• _Work to be completed_: Print verbatim every line starting at the one that contains "- The result" and ending at the final line of the records; include both endpoints.

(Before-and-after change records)
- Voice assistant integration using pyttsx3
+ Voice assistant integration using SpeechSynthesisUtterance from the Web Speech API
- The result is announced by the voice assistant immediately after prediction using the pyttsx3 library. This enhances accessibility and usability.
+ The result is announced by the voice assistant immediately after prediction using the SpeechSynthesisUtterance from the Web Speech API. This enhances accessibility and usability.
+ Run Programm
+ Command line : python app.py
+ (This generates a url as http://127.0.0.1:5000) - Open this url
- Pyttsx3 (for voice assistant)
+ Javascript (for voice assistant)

• _Your solution_:
- The result is announced by the voice assistant immediately after prediction using the pyttsx3 library. This enhances accessibility and usability.
+ The result is announced by the voice assistant immediately after prediction using the SpeechSynthesisUtterance from the Web Speech API. This enhances accessibility and usability.
+ Run Programm
+ Command line : python app.py
+ (This generates a url as http://127.0.0.1:5000) - Open this url
- Pyttsx3 (for voice assistant)
+ Javascript (for voice assistant)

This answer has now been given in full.